### Task requirements
Give every entry again, unchanged, and leave its images out.

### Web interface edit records

-------

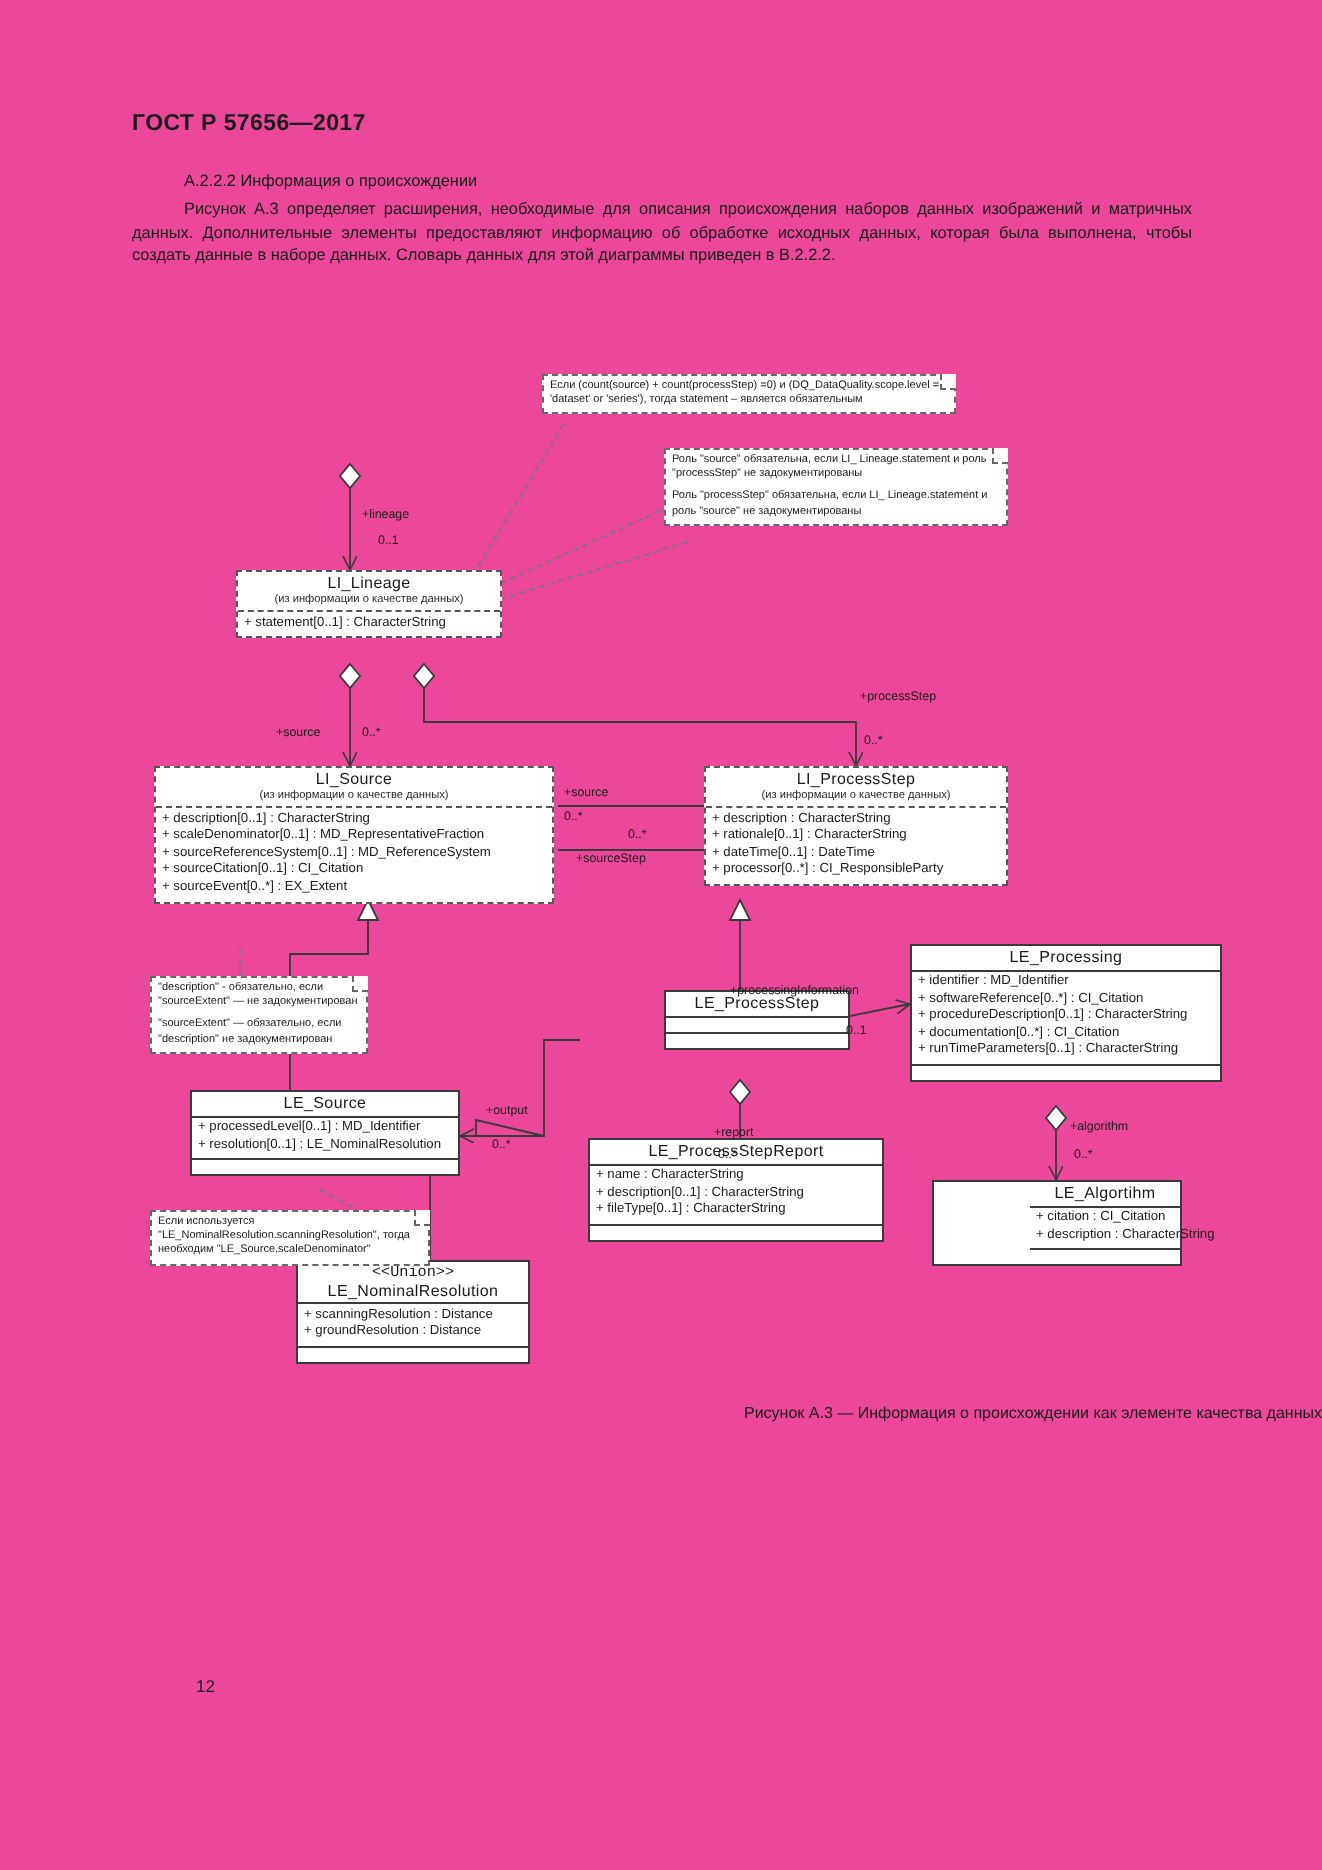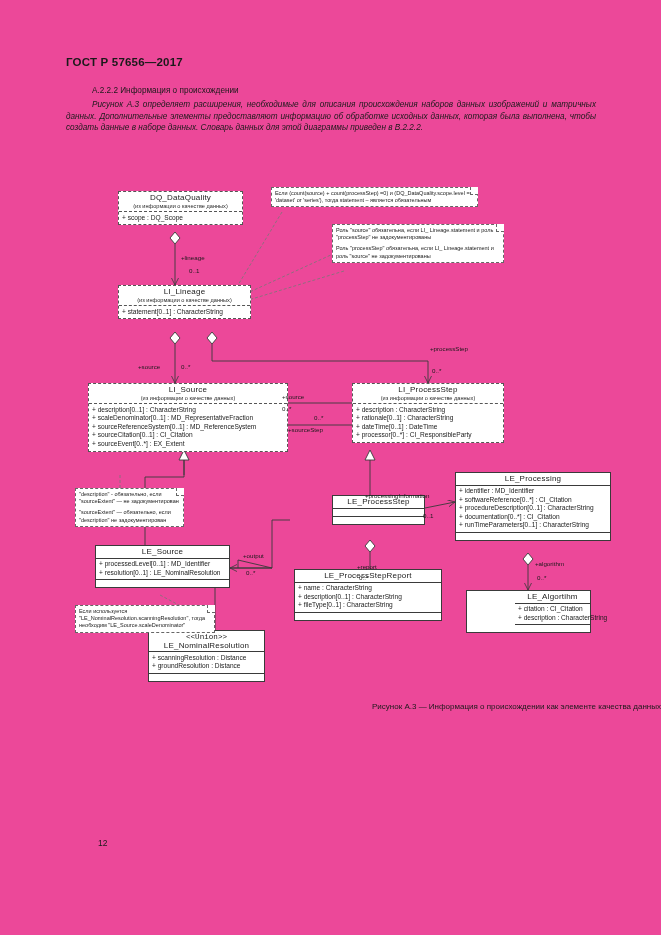--- a/index.html
+++ b/index.html
@@ -46,7 +46,6 @@
     font-size: 8.2px;
     line-height: 11.6px;
     text-align: justify;
-    font-style: italic;
   }
   .para .indent { display:inline-block; width: 26px; }
 

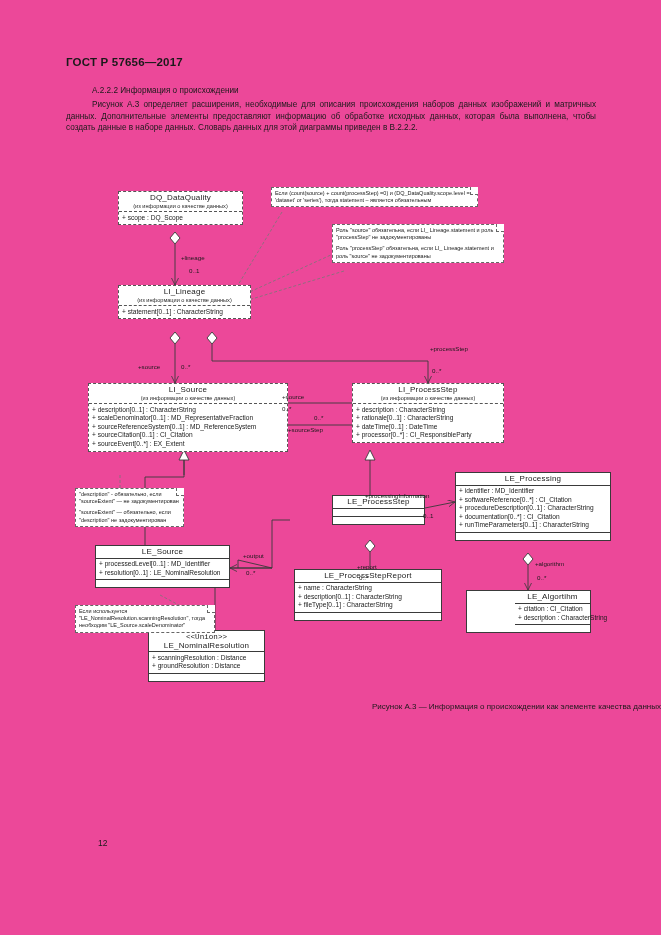--- a/index.html
+++ b/index.html
@@ -191,16 +191,6 @@
       <line x1="160" y1="420" x2="190" y2="436" stroke="#777" stroke-width="0.8" stroke-dasharray="3,2"></line>
     </svg>
 
-    <div class="uml dashed" style="left:118px; top:16px; width:125px;">
-      <div class="hdr">
-        <div class="cname">DQ_DataQuality</div>
-        <div class="pkg">(из информации о качестве данных)</div>
-      </div>
-      <div class="sep dash"></div>
-      <div class="attrs">
-        <div>+ scope : DQ_Scope</div>
-      </div>
-    </div>
 
     <div class="uml dashed" style="left:118px; top:110px; width:133px;">
       <div class="hdr">

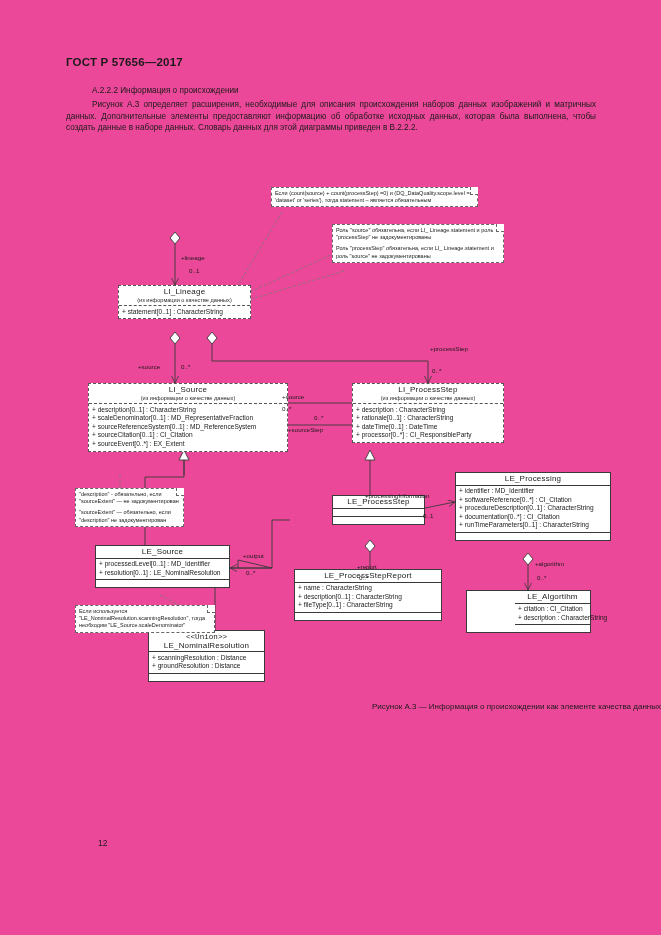--- a/index.html
+++ b/index.html
@@ -203,7 +203,7 @@
       </div>
     </div>
 
-    <div class="uml dashed" style="left:88px; top:208px; width:200px;">
+    <div class="uml dashed" style="left:77px; top:208px; width:200px;">
       <div class="hdr">
         <div class="cname">LI_Source</div>
         <div class="pkg">(из информации о качестве данных)</div>

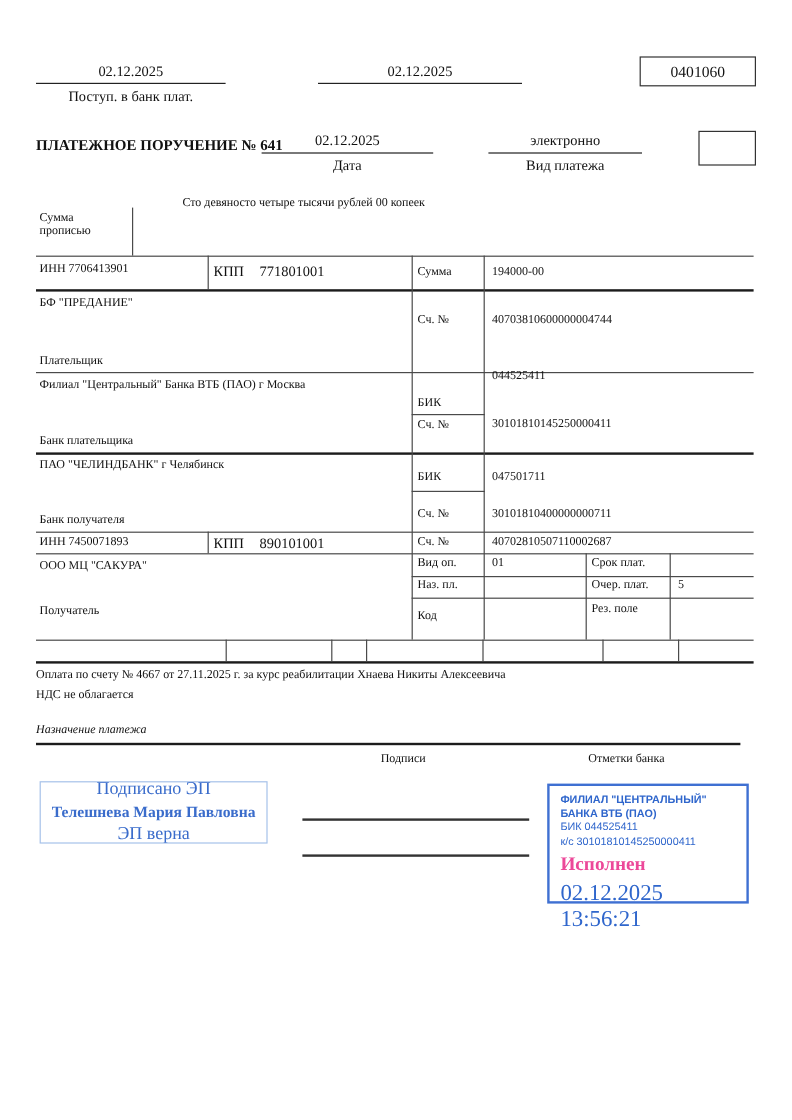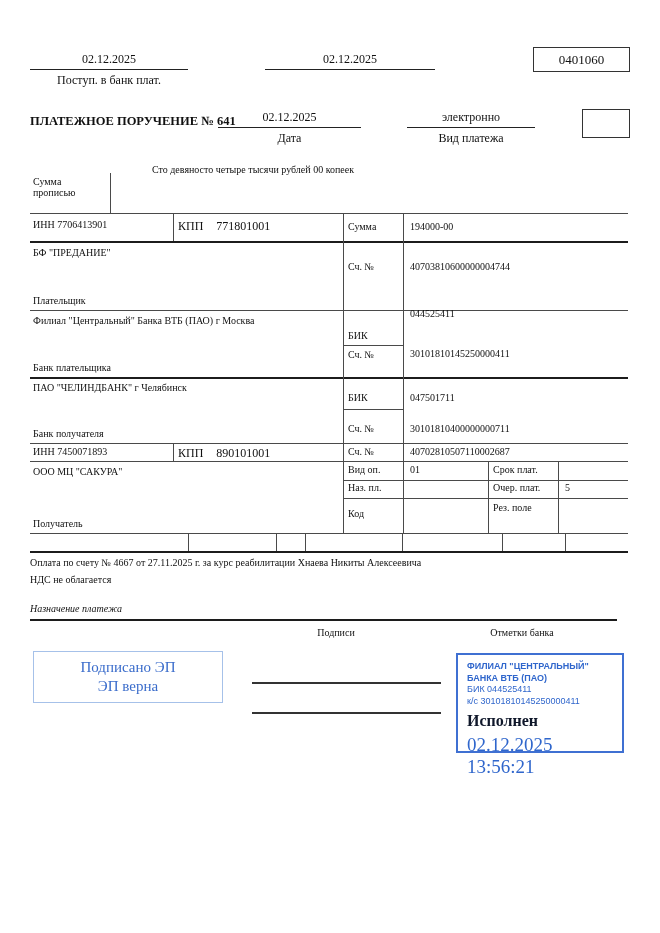--- a/index.html
+++ b/index.html
@@ -134,7 +134,7 @@
   <div class="t" style="left:410px;top:446px;">40702810507110002687</div>
 
   <div class="t" style="left:33px;top:466px;">ООО МЦ "САКУРА"</div>
-  <div class="t" style="left:33px;top:518px;text-align:center;">Получатель</div>
+  <div class="t" style="left:33px;top:504px;text-align:center;">Получатель</div>
   <div class="t" style="left:348px;top:464px;">Вид оп.</div>
   <div class="t" style="left:410px;top:464px;">01</div>
   <div class="t" style="left:493px;top:464px;">Срок плат.</div>

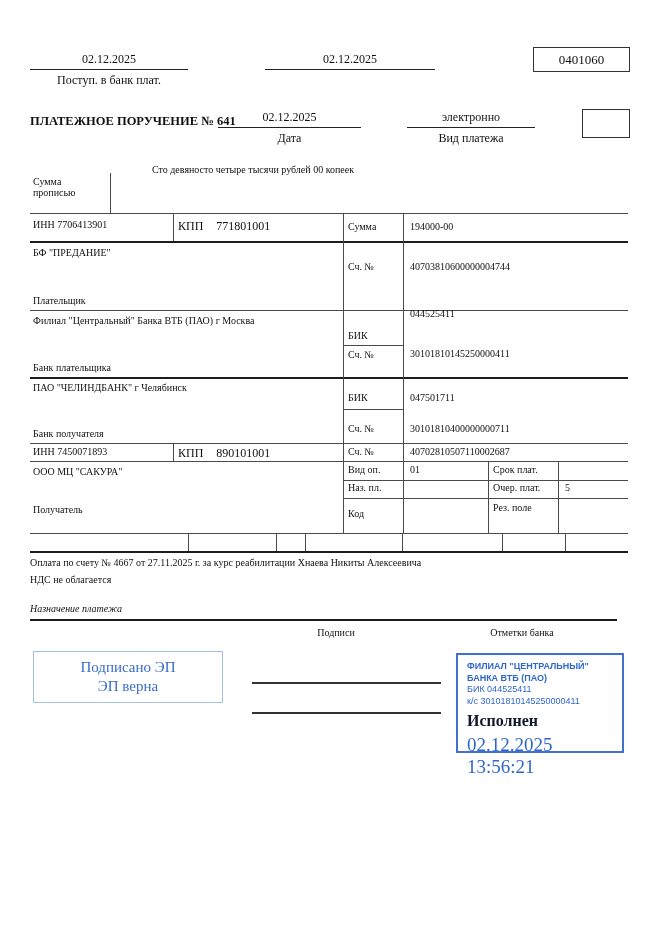--- a/index.html
+++ b/index.html
@@ -158,6 +158,7 @@
 
   <div class="esign">
     <div class="small">Подписано ЭП</div>
+    <div class="name">Телешнева Мария Павловна</div>
     <div class="small">ЭП верна</div>
   </div>
 

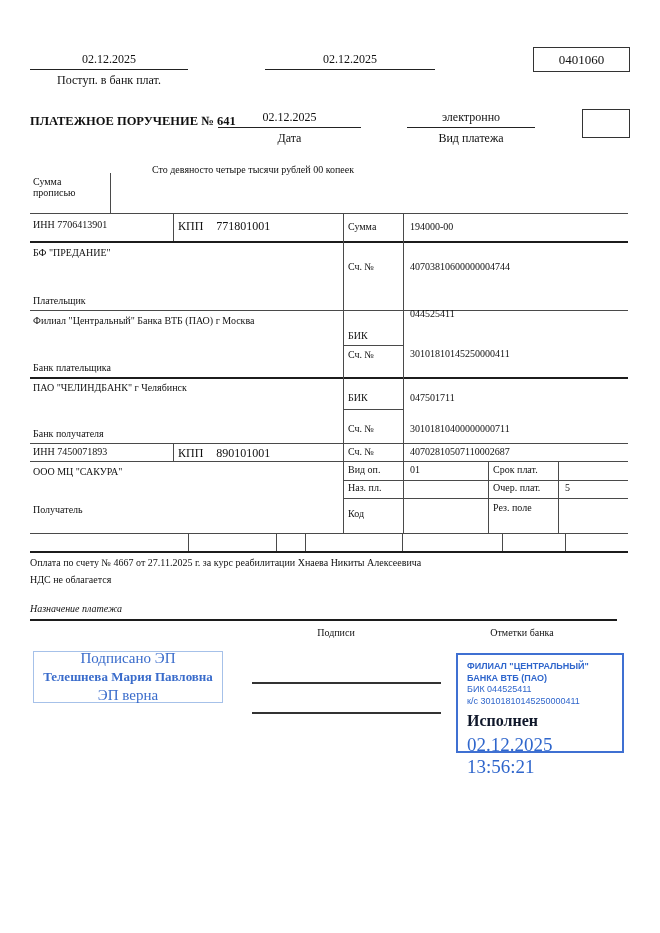--- a/index.html
+++ b/index.html
@@ -36,7 +36,7 @@
   }
   .bstamp .sans{font-family:"Liberation Sans", sans-serif;font-size:9px;line-height:11.5px;}
   .bstamp .bn{font-weight:bold;}
-  .bstamp .status{font-size:16px;font-weight:bold;margin-top:5px;color:#0f172a;}
+  .bstamp .status{font-size:16px;font-weight:bold;margin-top:5px;color:#ec4899;}
   .bstamp .ts{font-size:19px;margin-top:4px;}
   .sigline{position:absolute;left:252px;width:189px;height:1.5px;background:#333;}
 </style>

-------

### Exercise answer
--- a/index.html
+++ b/index.html
@@ -46,7 +46,6 @@
     font-size: 8.2px;
     line-height: 11.6px;
     text-align: justify;
-    font-style: italic;
   }
   .para .indent { display:inline-block; width: 26px; }
 

--- a/index.html
+++ b/index.html
@@ -191,16 +191,6 @@
       <line x1="160" y1="420" x2="190" y2="436" stroke="#777" stroke-width="0.8" stroke-dasharray="3,2"></line>
     </svg>
 
-    <div class="uml dashed" style="left:118px; top:16px; width:125px;">
-      <div class="hdr">
-        <div class="cname">DQ_DataQuality</div>
-        <div class="pkg">(из информации о качестве данных)</div>
-      </div>
-      <div class="sep dash"></div>
-      <div class="attrs">
-        <div>+ scope : DQ_Scope</div>
-      </div>
-    </div>
 
     <div class="uml dashed" style="left:118px; top:110px; width:133px;">
       <div class="hdr">

--- a/index.html
+++ b/index.html
@@ -203,7 +203,7 @@
       </div>
     </div>
 
-    <div class="uml dashed" style="left:88px; top:208px; width:200px;">
+    <div class="uml dashed" style="left:77px; top:208px; width:200px;">
       <div class="hdr">
         <div class="cname">LI_Source</div>
         <div class="pkg">(из информации о качестве данных)</div>

--- a/index.html
+++ b/index.html
@@ -134,7 +134,7 @@
   <div class="t" style="left:410px;top:446px;">40702810507110002687</div>
 
   <div class="t" style="left:33px;top:466px;">ООО МЦ "САКУРА"</div>
-  <div class="t" style="left:33px;top:518px;text-align:center;">Получатель</div>
+  <div class="t" style="left:33px;top:504px;text-align:center;">Получатель</div>
   <div class="t" style="left:348px;top:464px;">Вид оп.</div>
   <div class="t" style="left:410px;top:464px;">01</div>
   <div class="t" style="left:493px;top:464px;">Срок плат.</div>

--- a/index.html
+++ b/index.html
@@ -158,6 +158,7 @@
 
   <div class="esign">
     <div class="small">Подписано ЭП</div>
+    <div class="name">Телешнева Мария Павловна</div>
     <div class="small">ЭП верна</div>
   </div>
 

--- a/index.html
+++ b/index.html
@@ -36,7 +36,7 @@
   }
   .bstamp .sans{font-family:"Liberation Sans", sans-serif;font-size:9px;line-height:11.5px;}
   .bstamp .bn{font-weight:bold;}
-  .bstamp .status{font-size:16px;font-weight:bold;margin-top:5px;color:#0f172a;}
+  .bstamp .status{font-size:16px;font-weight:bold;margin-top:5px;color:#ec4899;}
   .bstamp .ts{font-size:19px;margin-top:4px;}
   .sigline{position:absolute;left:252px;width:189px;height:1.5px;background:#333;}
 </style>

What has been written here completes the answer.